*Assignment:* Omit the pictures from the entries below and retype everything else exactly.

----

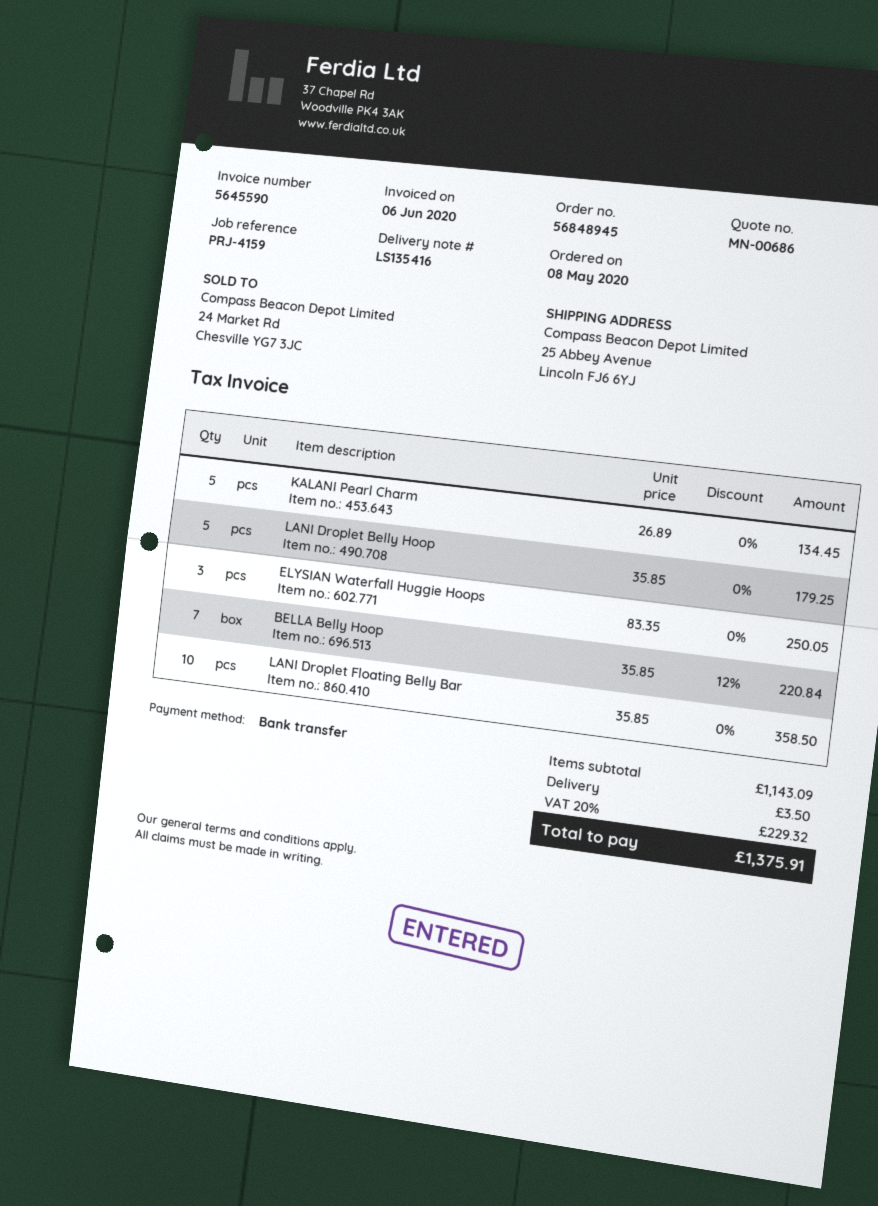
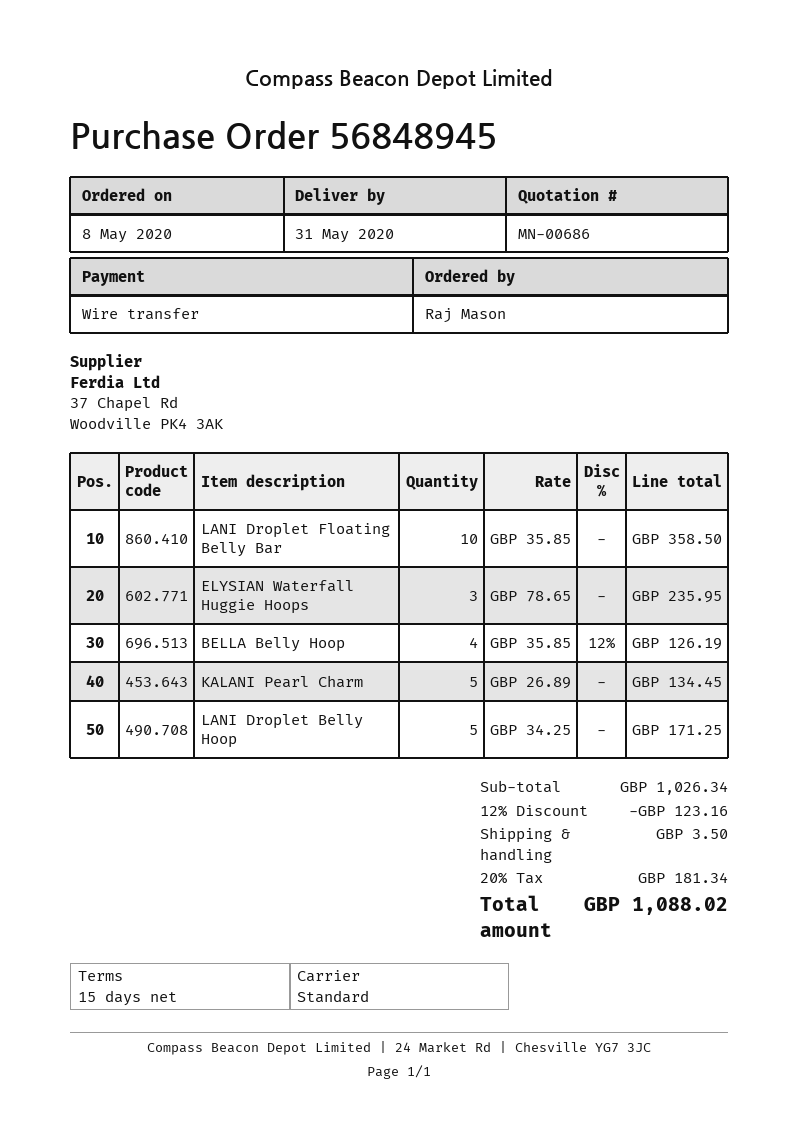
LANI Droplet Belly Hoop: 5 x 35.85 = 179.25 -> 5 x 34.25 = 171.25
ELYSIAN Waterfall Huggie Hoops: 3 x 83.35 = 250.05 -> 3 x 78.65 = 235.95
BELLA Belly Hoop: 7 x 35.85 - 12% = 220.84 -> 4 x 35.85 - 12% = 126.19
subtotal: 1143.09 -> 1026.34
discount: none -> 12% = 123.16
tax: 20% = 229.32 -> 20% = 181.34
total: 1375.91 -> 1088.02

----

*Result:*
LANI Droplet Belly Hoop: 5 x 35.85 = 179.25 -> 5 x 34.25 = 171.25
ELYSIAN Waterfall Huggie Hoops: 3 x 83.35 = 250.05 -> 3 x 78.65 = 235.95
BELLA Belly Hoop: 7 x 35.85 - 12% = 220.84 -> 4 x 35.85 - 12% = 126.19
subtotal: 1143.09 -> 1026.34
discount: none -> 12% = 123.16
tax: 20% = 229.32 -> 20% = 181.34
total: 1375.91 -> 1088.02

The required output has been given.